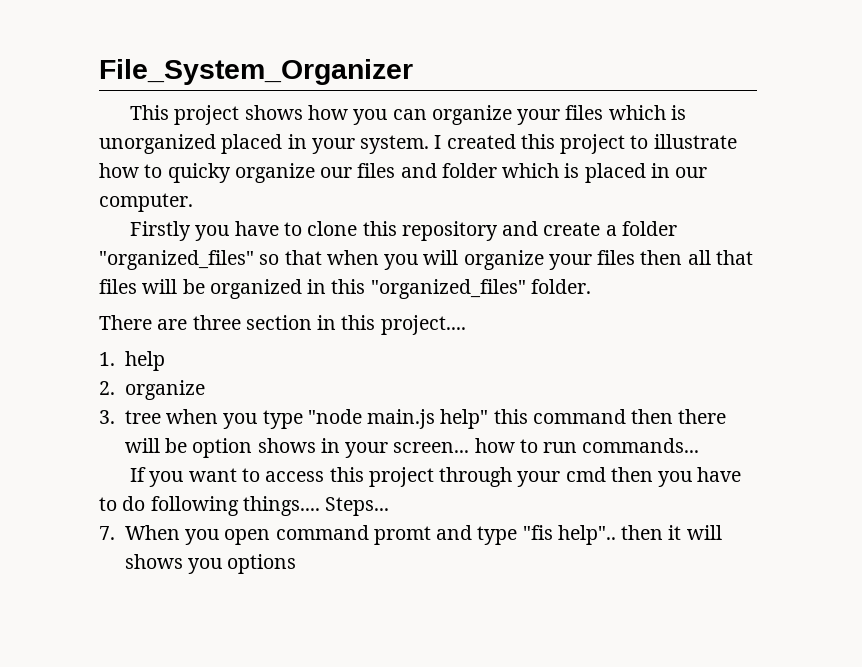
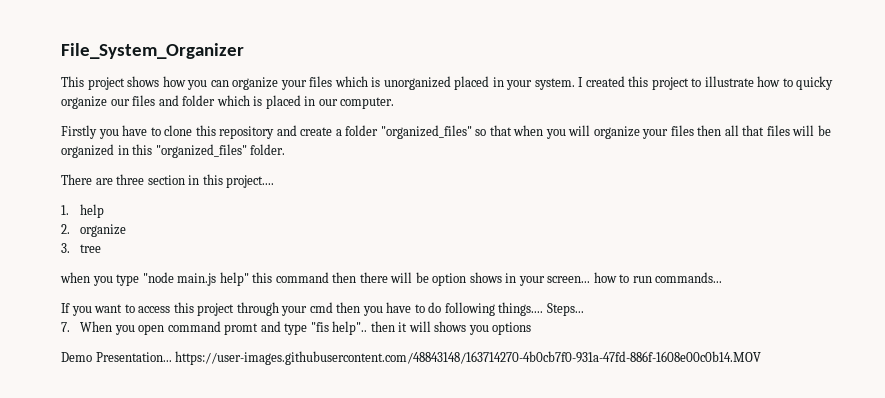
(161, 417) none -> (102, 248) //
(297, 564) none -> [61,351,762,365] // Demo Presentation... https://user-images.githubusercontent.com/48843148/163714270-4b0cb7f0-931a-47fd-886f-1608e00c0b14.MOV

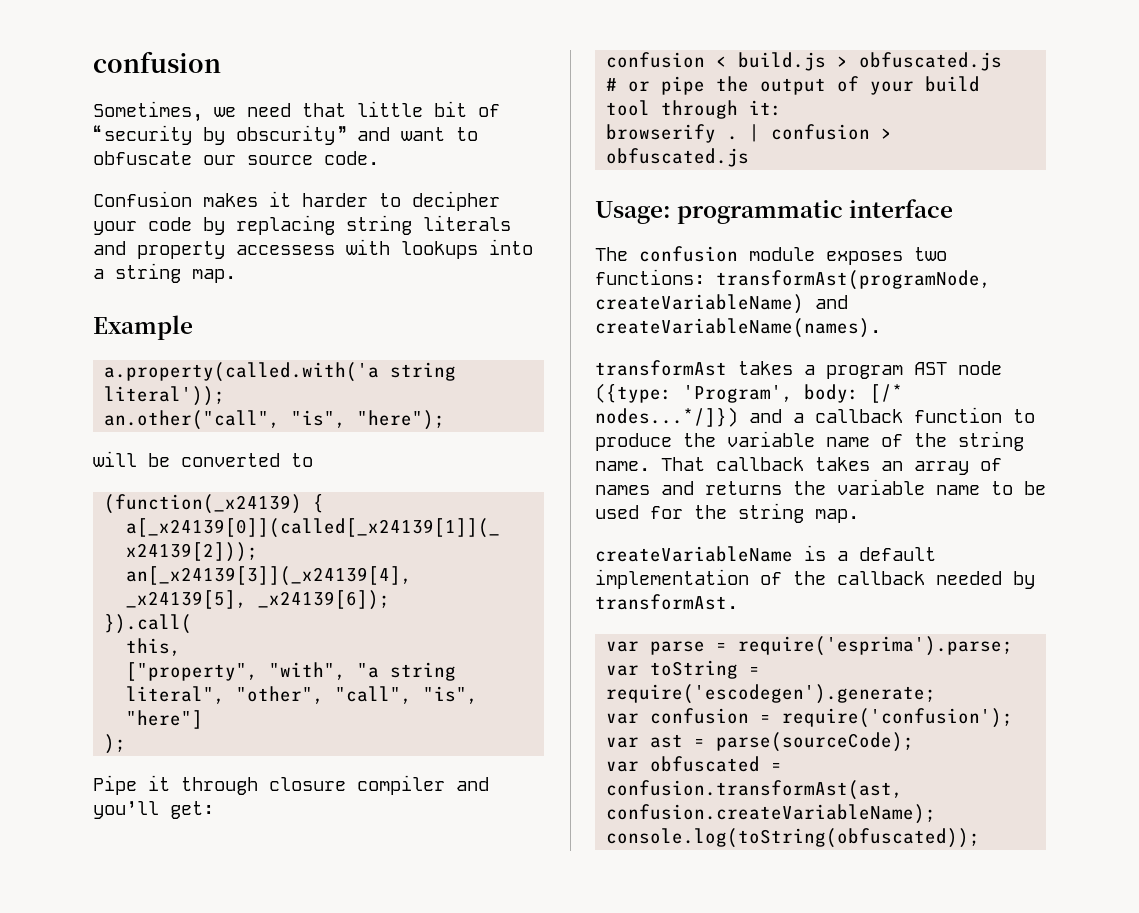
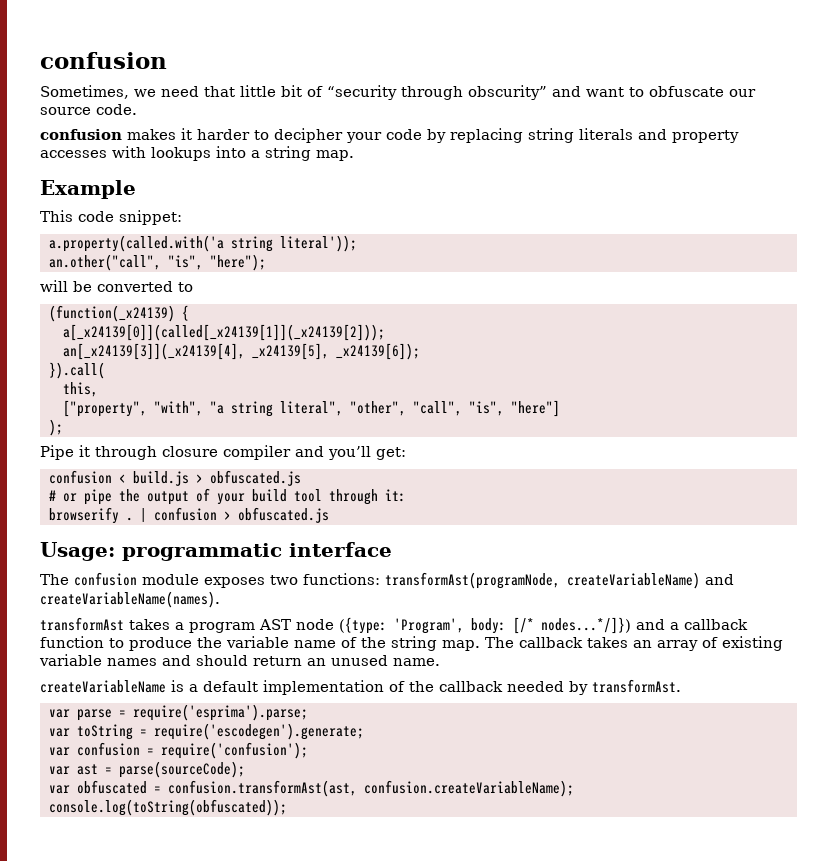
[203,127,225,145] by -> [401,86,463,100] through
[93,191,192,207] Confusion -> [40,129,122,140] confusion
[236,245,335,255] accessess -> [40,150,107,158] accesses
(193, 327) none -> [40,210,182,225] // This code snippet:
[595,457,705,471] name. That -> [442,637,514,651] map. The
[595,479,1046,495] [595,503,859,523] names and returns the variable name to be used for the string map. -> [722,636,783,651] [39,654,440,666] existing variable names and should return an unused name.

□ □ □ □

Your instructions
Only the text of the listing above is copied, exactly as written; its pictures are dropped.

Answer to the problem
(161, 417) none -> (102, 248) //
(297, 564) none -> [61,351,762,365] // Demo Presentation... https://user-images.githubusercontent.com/48843148/163714270-4b0cb7f0-931a-47fd-886f-1608e00c0b14.MOV

[203,127,225,145] by -> [401,86,463,100] through
[93,191,192,207] Confusion -> [40,129,122,140] confusion
[236,245,335,255] accessess -> [40,150,107,158] accesses
(193, 327) none -> [40,210,182,225] // This code snippet:
[595,457,705,471] name. That -> [442,637,514,651] map. The
[595,479,1046,495] [595,503,859,523] names and returns the variable name to be used for the string map. -> [722,636,783,651] [39,654,440,666] existing variable names and should return an unused name.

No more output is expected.